Так, брызгаясь и грохоча, он громил тот, уже отошедший век, останком которого был сам. Подземным чутьем мужика он угадывал, что великий бунт людской несет ему еще неслыханное посрамленье. Легче было воображать мир по-прежнему каменной залой, где при догорающих солнцах кружатся обезумевшие пары и сидит розовый овеществленный блуд. Этот мир сжигал и Увадьев и вместе с Филофеем плясал бы на развалинах его, если б только при разрушенье уцелел сам Филофей. Предчувствуя это, оттого-то и грозил Филофей, что всех их отставят от насиженного места, оттого и избивал словесным бичом кроткое обреченное стадо.

– Рассеемся тогда, – сказал слепой Аза в тишине всеобщего испуга. – Кость в поле лежит, много ли ей надо? И ветерком обдует, и дождик вымоет, и солнышко погреет… А может, хороших людей обижаешь?

Как будто только этого возраженья и ждал Филофей.

– Молчи, мертвяк! – сызнова воспалился он. – Ты годок у братца погостюешь, а там почнешь по серебряным облакам с тросточкой гулять… А моя смерть у твоей еще титьку сосет.
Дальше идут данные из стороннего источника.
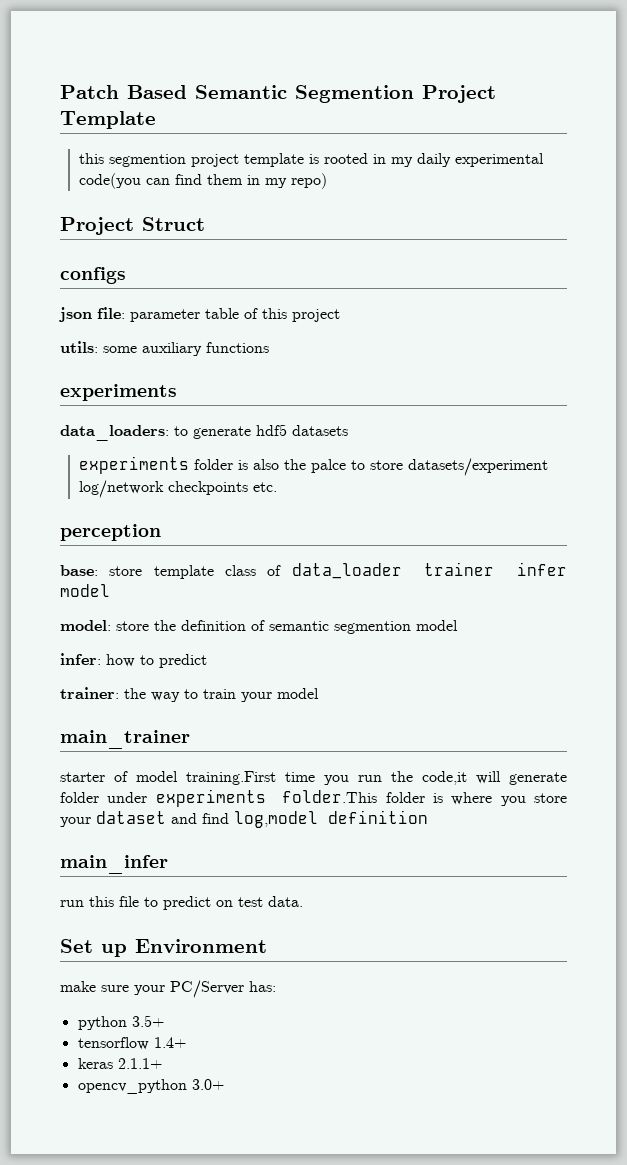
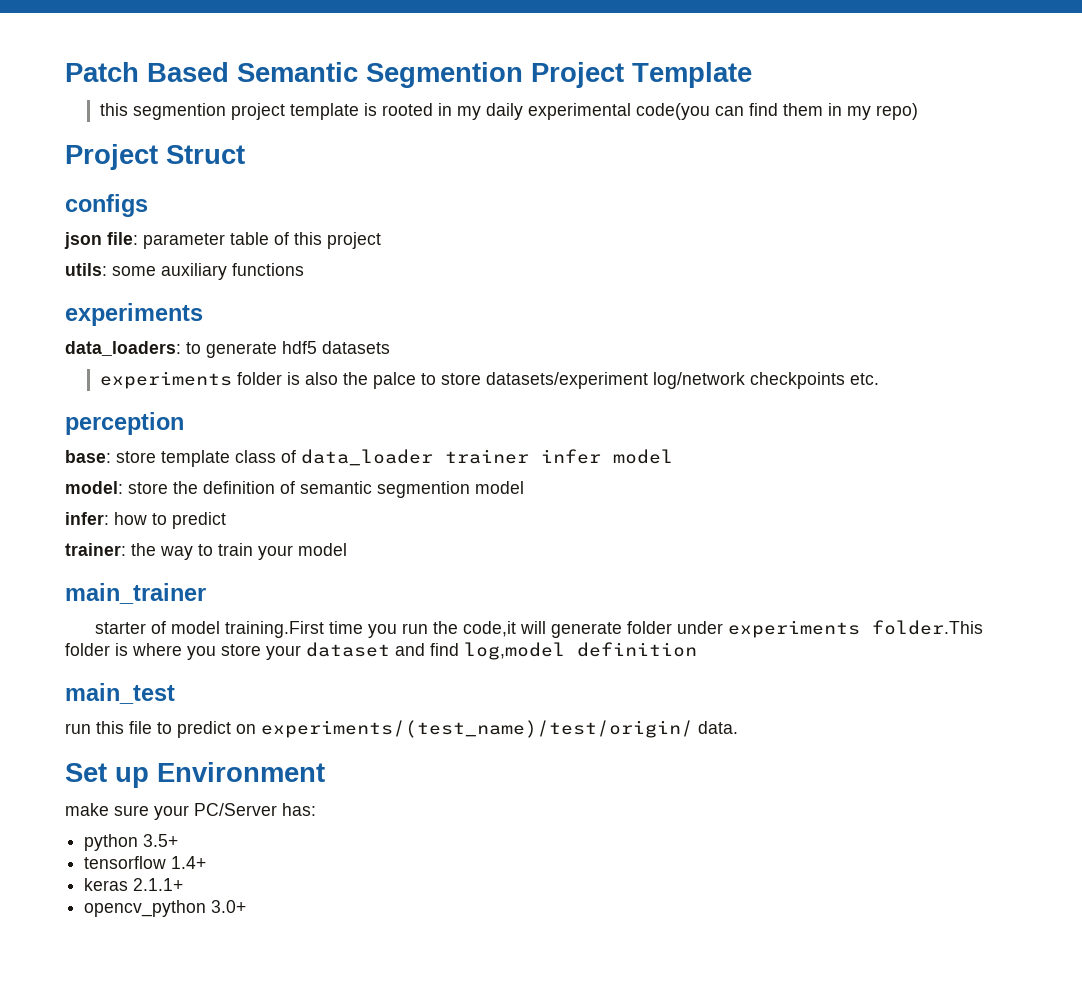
[60,855,168,874] main_infer -> [65,683,175,704] main_test
[238,897,263,907] test -> [261,720,693,738] experiments/(test_name)/test/origin/

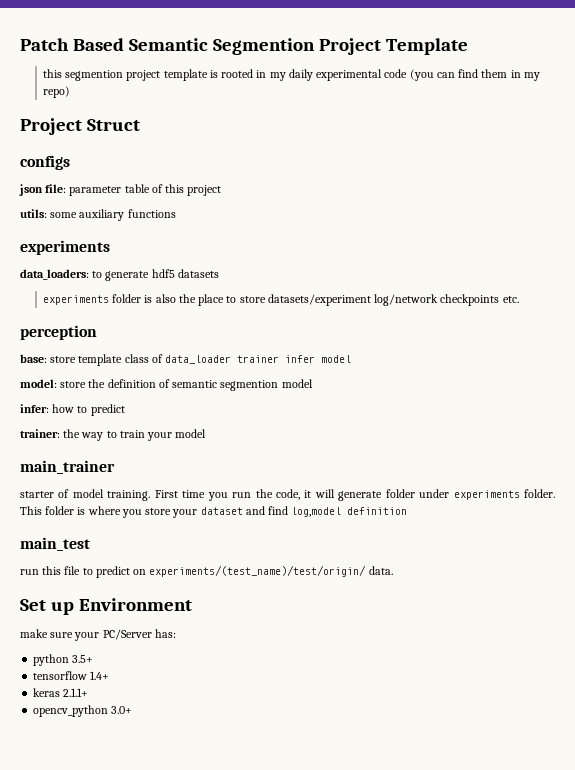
[635,103,710,120] code(you -> [384,69,434,81] code (you
[372,372,416,389] palce -> [198,294,225,306] place
[225,621,325,638] training.First -> [107,490,178,501] training. First
[463,621,517,637] code,it -> [275,489,312,500] code, it
[872,620,984,635] folder.This -> [524,489,555,498] [20,506,42,515] folder. This

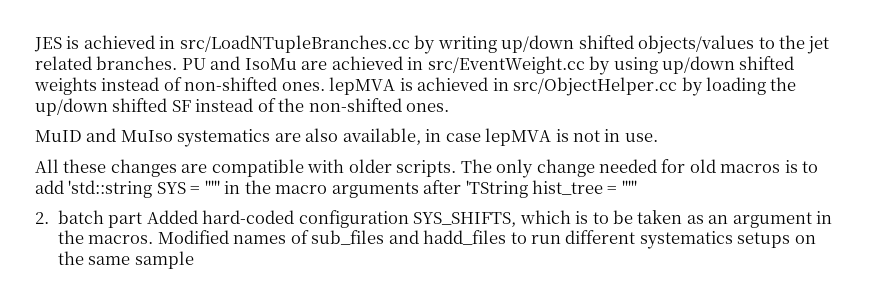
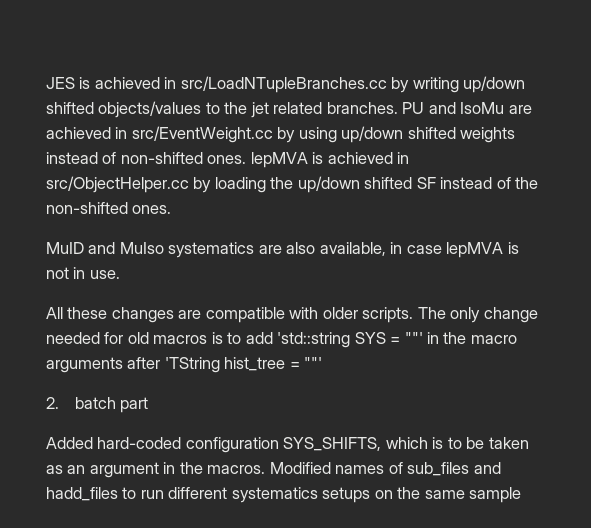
(143, 220) none -> (149, 405) //

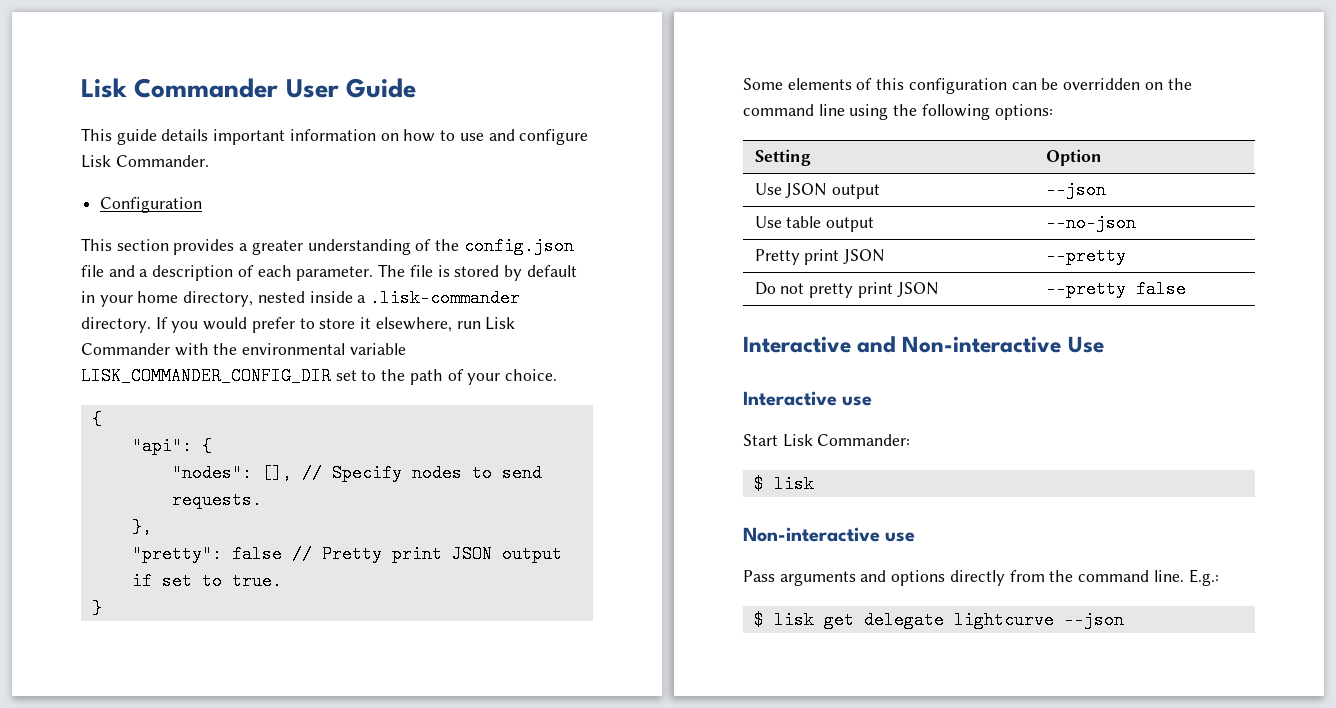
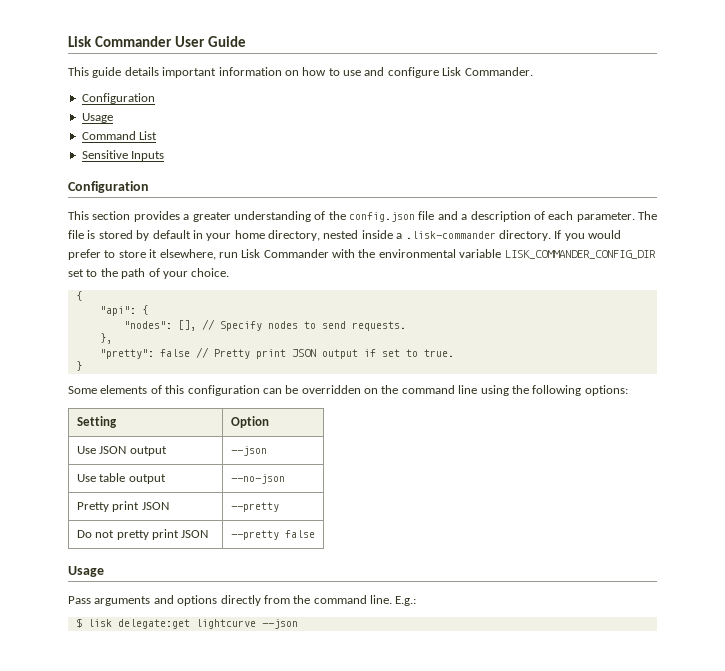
(203, 205) none -> [81,113,113,123] [81,131,158,140] [81,150,165,161] [68,181,149,193] // Usage // Command List // Sensitive Inputs // Configuration
[743,336,1104,353] [743,391,873,406] [743,434,911,447] [753,475,814,493] [743,527,916,542] Interactive and Non-interactive Use // Interactive use // Start Lisk Commander: // $ lisk // Non-interactive use -> [68,566,104,577] Usage
[823,611,944,629] get delegate -> [117,619,190,629] delegate:get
Ноне все хорошие, все с ружьями… Эй, горемыки миленькие, кланяйтесь ему, хорошему!.. – Вскочив, он громоздко поклонился Увадьеву и опять повалился на место, а братия раздалась в стороны, как от камня вода.

Последнее и злейшее, чем крик, наступило молчанье, но все еще металось в перекрестных дыханьях нестойкое пламя светца. Увадьев обстоятельно изучал свою ладонь, что случалось с ним лишь в приступы крайнего гнева.

– …за чаёк я и заплатить могу, – сказал он потом, приподнимаясь с места. – Нехорошо у вас вышло, отцы. Теперь будем говорить так. С богом нам пока на Соти не тесно, рано вздымаетесь. Я смирных не люблю, но и занапрасну их не трогаю. Больше говорить не о чем, смекайте сами ваш привет…

И уж готов был покинуть негостеприимную эту яму, но всего за мгновение до его ухода что-то заворочалось на койке в углу, и старики озабоченно переглянулись. Неожиданный смрадик объявился в келье, но, как Фаворов ни приглядывался, нигде не виднелось ни падали, ни мертвеца. Запах слабо щекотал ноздри, одурял, позывал на рвоту, ежесекундно усиливаясь, и вдруг из тряпья, как попало сваленного на койке, высунулась тощая голая рука. Недолго покачавшись и не найдя, за что уцепиться, она бессильно свесилась, почти упала к полу. Тогда, понукаемый кивками и шепотом стариков, Кир попытался как бы сломать ее и водворить обратно, но рука усердно отбивалась детским кулачком, потому что не хотела назад, в свое смрадное уединение. Кир отступил, и только тут гости поняли, почему именно сюда, а не в просторную трапезную, например, призвал их на собеседование игумен.

IV

То и был Евсевий – старец, врачеватель душевных недугов и сокровище скита. Разбитый какой-то давней и вонючей болезнью, он безвыходно лежал здесь многие годы, и никто из живых не помнил его самостоятельно ходящим по земле. По установившемуся обычаю правящий игумен служил ему добровольным келейником; он его и кашкой кормил, и обмывал по временам теплой водицей, хотя больше всего в жизни не терпел Евсевий воды. Еще не переносил он никакого моленья, и ему потрафляли, потому что жил он единственно затем, чтоб привлекать в скит скудные денежные средства. Сюда, в темень и смрад, приходили к нему мужики за поученьем, в простоте душевной полагая, что чем страшней она, внешняя мерзость, тем выше внутренняя благодать.